Defendant, a habitual crack user, was convicted of the murder of his friend and housemate, Donald Simmons, a habitual drinker. Each had been partaking of his particular preferred substance, and Simmons had attacked defendant, who fled to his room. Simmons, wearing a knife on his belt, got a wooden samurai sword from his own room and followed defendant to defendant's room, where defendant subdued and disarmed him and continued to beat him with the sword, fracturing his skull and causing his death. The court charged the jury that if it found that defendant continued to use deadly physical force when he no longer believed such use was necessary to defend himself, it could find that he was no longer acting in self defense and could find him guilty of murder in the second degree or manslaughter in the first degree, if the elements of one of such crimes had been proven. No reason to disturb the jury's findings has been shown. The trial court's statement that if appellant had initiated the fight, self defense would not be available as a defense, merely served to explain its further instruction relating to the use of excessive force sometime during the incident, and was a harmless reference. And the court's reference to the duty to retreat, though in error in view of his being in his own dwelling, was harmless, since he clearly had retreated to his own bedroom and his having done so was not in issue. It is an element of murder in the second degree, however, that death be caused, "[w]ith intent to cause the death of another person" (Penal Law § 125.25). Here there has been no showing of such intent. The blows inflicted on Simmons were inflicted in the context of a fight provoked by Simmons and one from which defendant tried to extricate himself and which Simmons advanced.

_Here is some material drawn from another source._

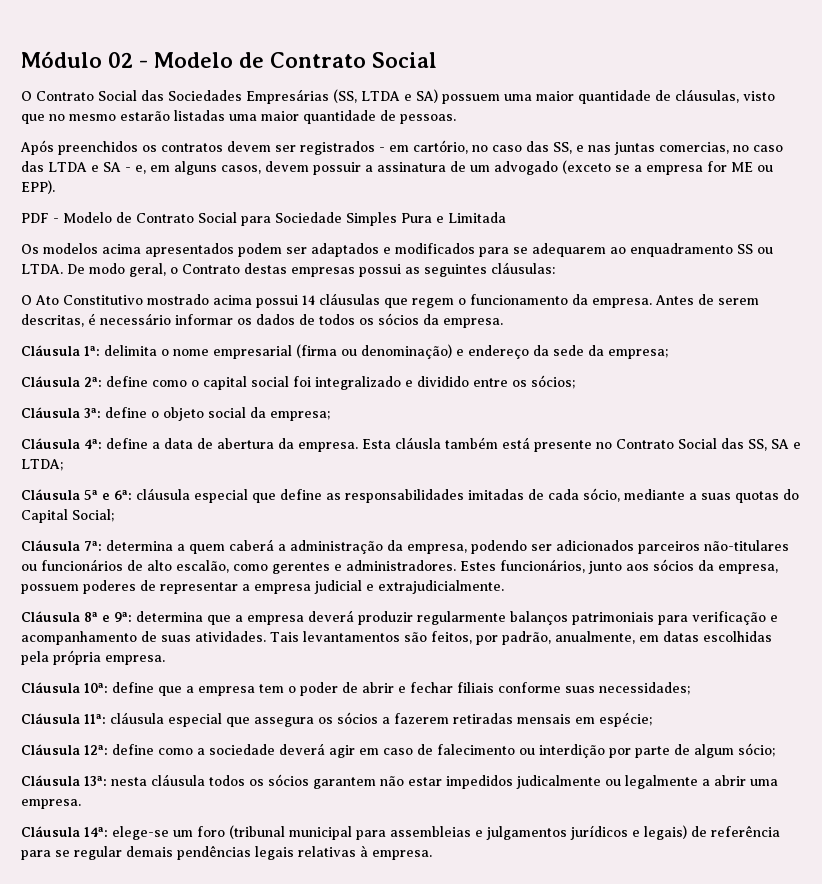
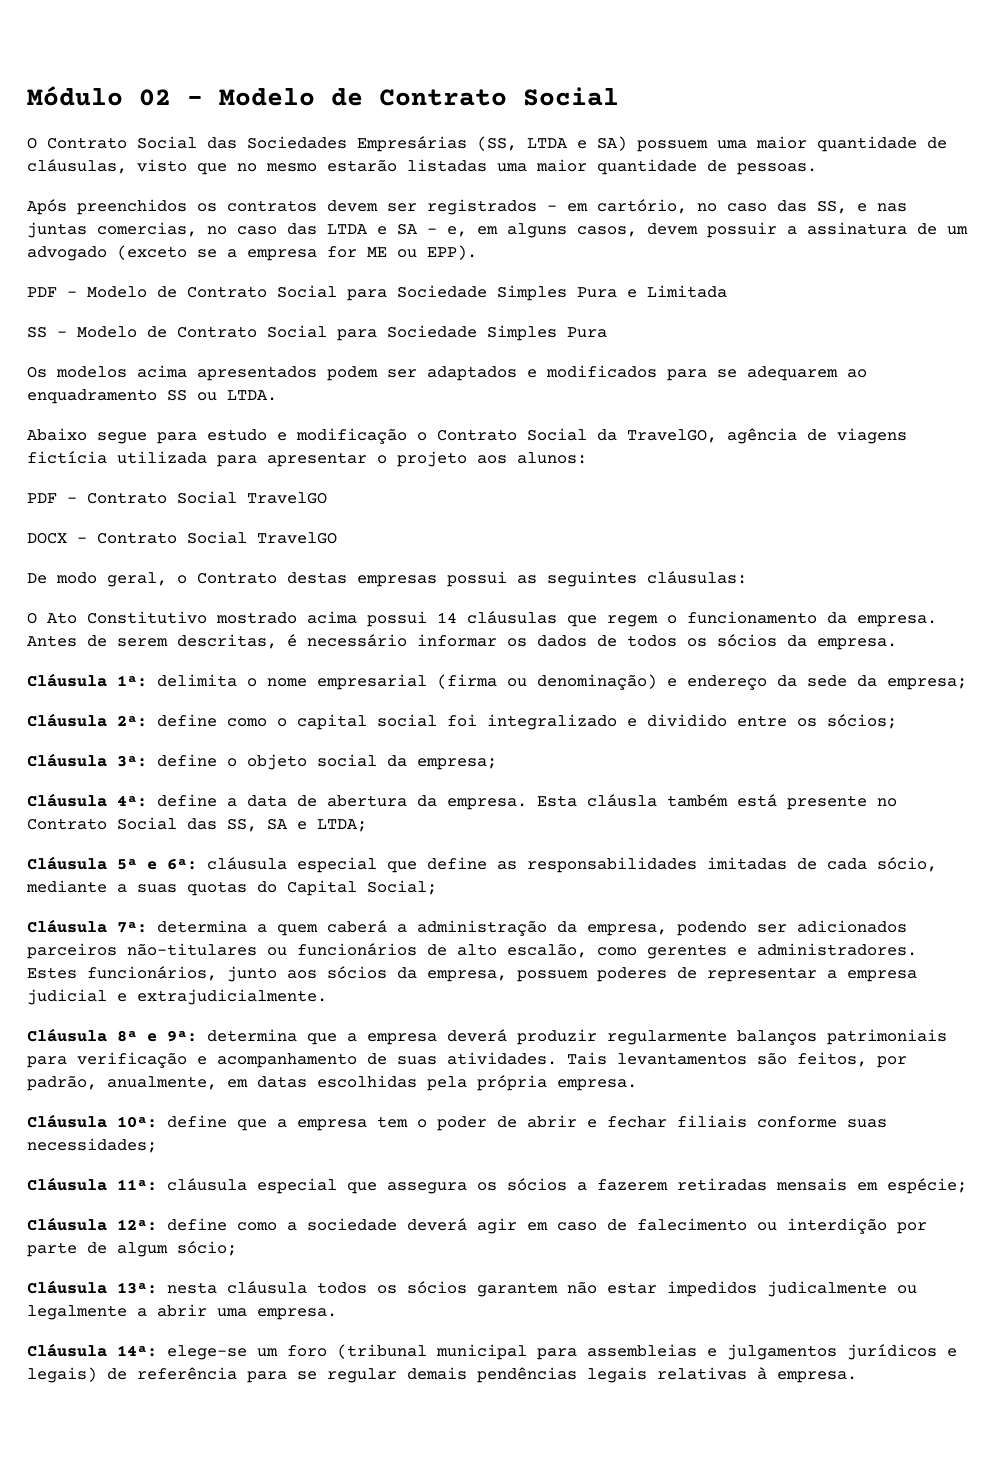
(506, 217) none -> [27,325,607,341] // SS - Modelo de Contrato Social para Sociedade Simples Pura
(63, 269) none -> [27,428,907,444] [27,451,587,467] [27,491,327,504] [27,531,337,544] // Abaixo segue para estudo e modificação o Contrato Social da TravelGO, agência de viagens fictícia utilizada para apresentar o projeto aos alunos: // PDF - Contrato Social TravelGO // DOCX - Contrato Social TravelGO //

Nor does defendant's subsequent conduct support an intention to kill Simmons. Defendant implored a witness to get the police, urged the police to hurry, and cradled Simmons after the police arrived. The People successfully disproved the defense of justification, but there was no showing of an intent to kill as opposed to an intent to seriously injure (People v Culpepper, 109 A.D.2d 622, 623, lv denied 65 N.Y.2d 814).
Concur — Carro, J.P., Wallach, Asch and Nardelli, JJ.